• **YOUR ASSIGNMENT**
Everything in the listing below from the line containing "subtotal: 41.83 -> 43.40" through the line containing "total: 40.83 -> 39.93" must be repeated exactly; the remaining lines are not wanted.
▬▬▬▬▬▬
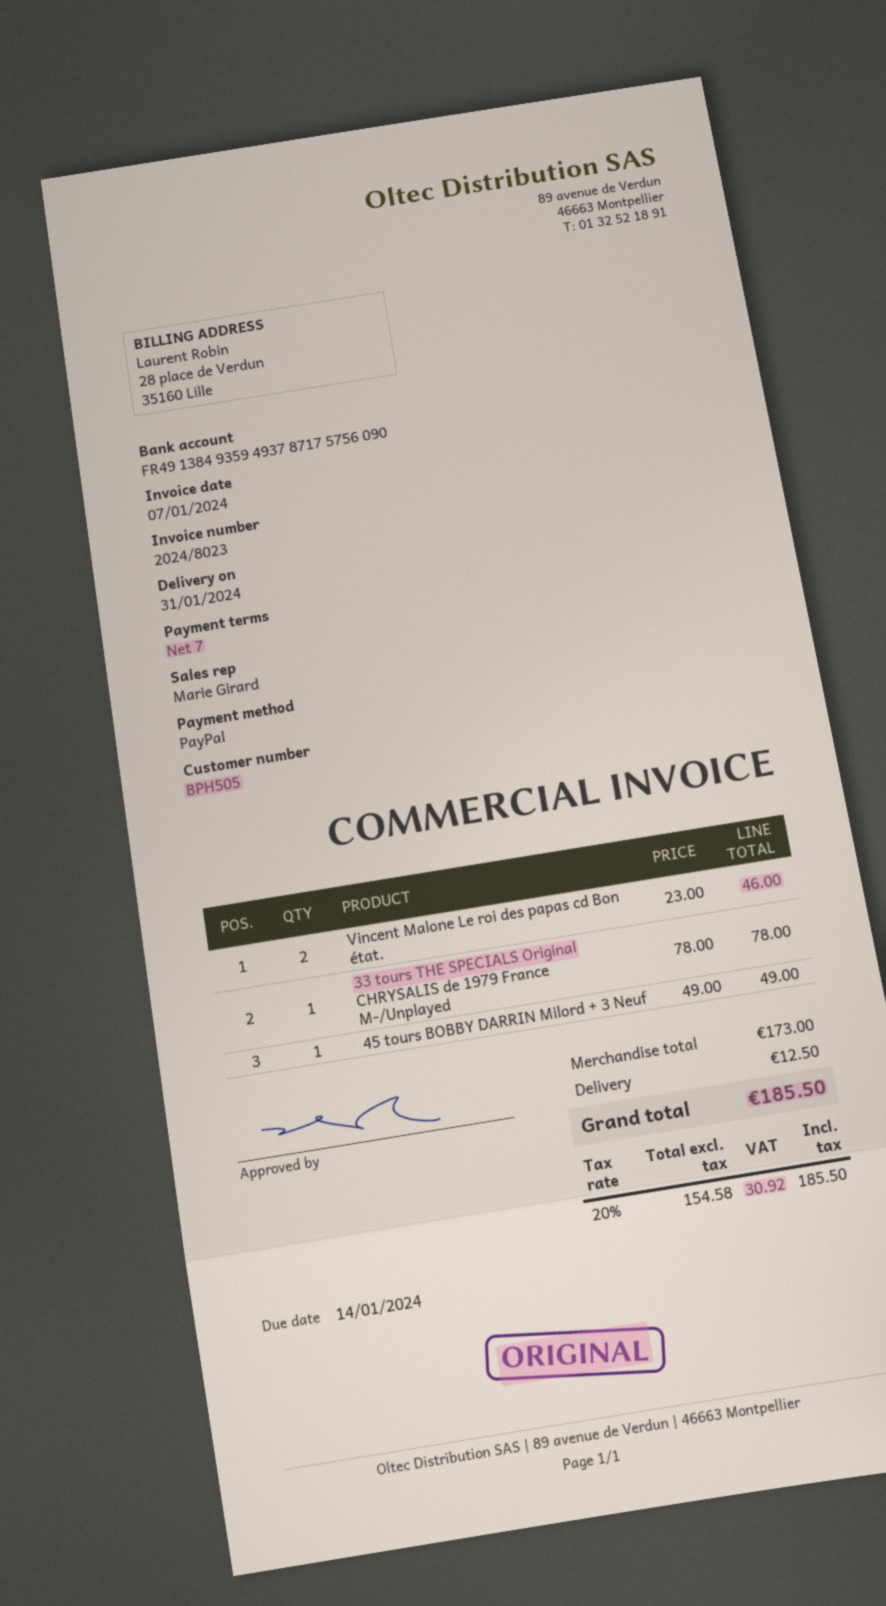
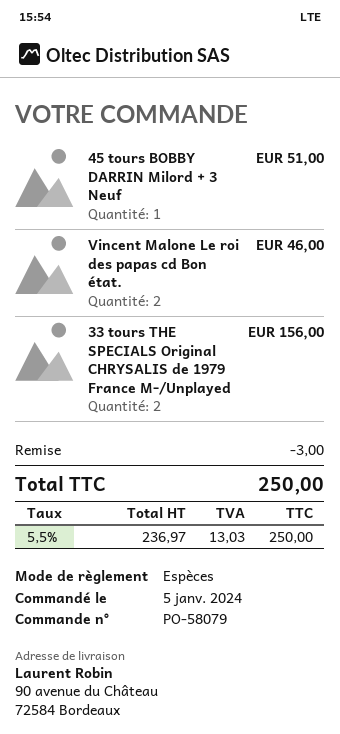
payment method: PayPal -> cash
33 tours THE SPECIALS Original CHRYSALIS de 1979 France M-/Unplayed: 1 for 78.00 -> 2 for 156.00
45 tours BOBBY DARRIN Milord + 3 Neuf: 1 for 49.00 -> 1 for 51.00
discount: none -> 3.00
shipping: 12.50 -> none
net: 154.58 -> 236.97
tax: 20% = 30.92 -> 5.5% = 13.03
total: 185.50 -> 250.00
▬▬▬▬▬▬
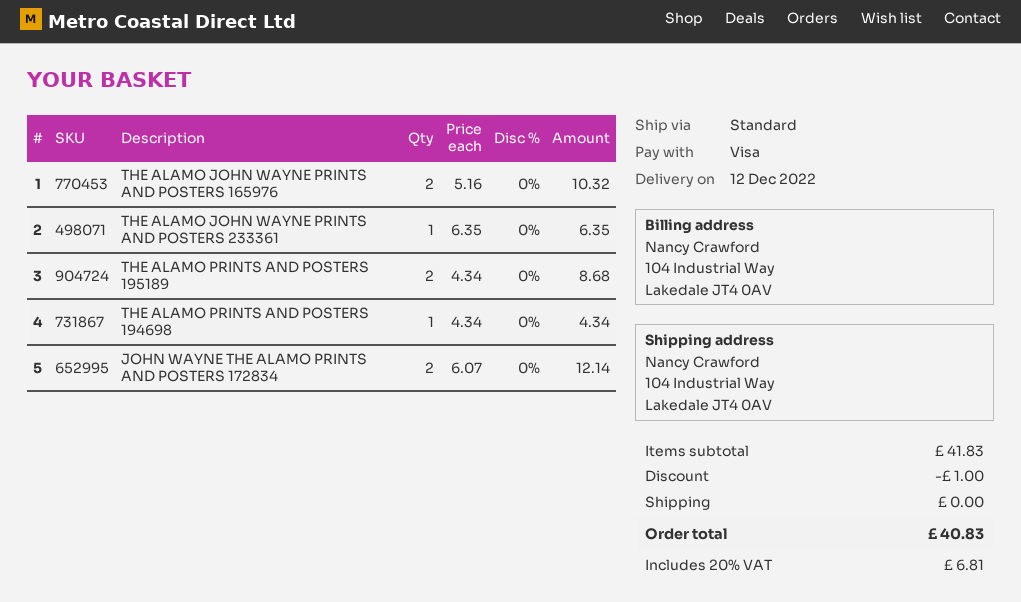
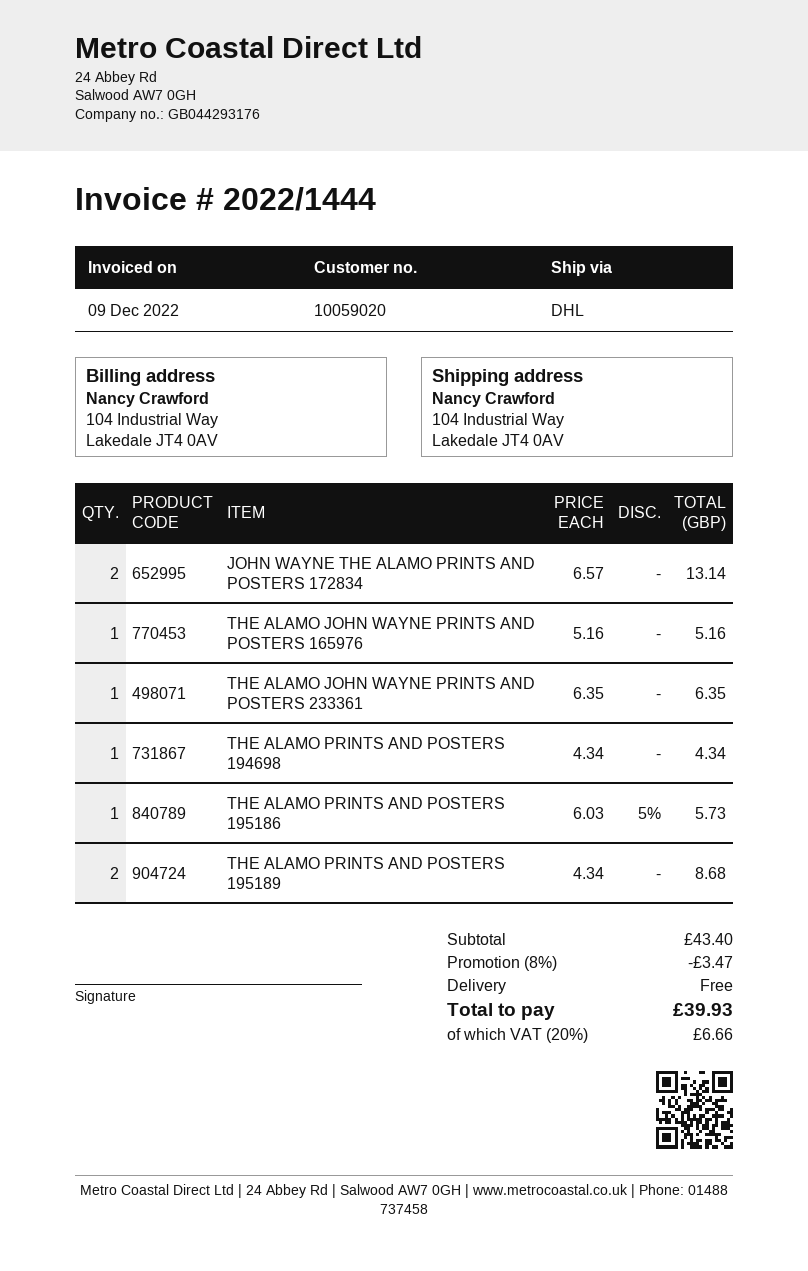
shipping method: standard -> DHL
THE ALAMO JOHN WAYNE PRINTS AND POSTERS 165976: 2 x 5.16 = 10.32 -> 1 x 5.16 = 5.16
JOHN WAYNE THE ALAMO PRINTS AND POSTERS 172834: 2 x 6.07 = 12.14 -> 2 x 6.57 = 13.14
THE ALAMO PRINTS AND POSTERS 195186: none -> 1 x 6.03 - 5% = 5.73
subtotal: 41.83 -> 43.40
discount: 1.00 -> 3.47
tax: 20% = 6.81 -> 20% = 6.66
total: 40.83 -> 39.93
▬▬▬▬▬▬
• **EXERCISE OUTPUT**
subtotal: 41.83 -> 43.40
discount: 1.00 -> 3.47
tax: 20% = 6.81 -> 20% = 6.66
total: 40.83 -> 39.93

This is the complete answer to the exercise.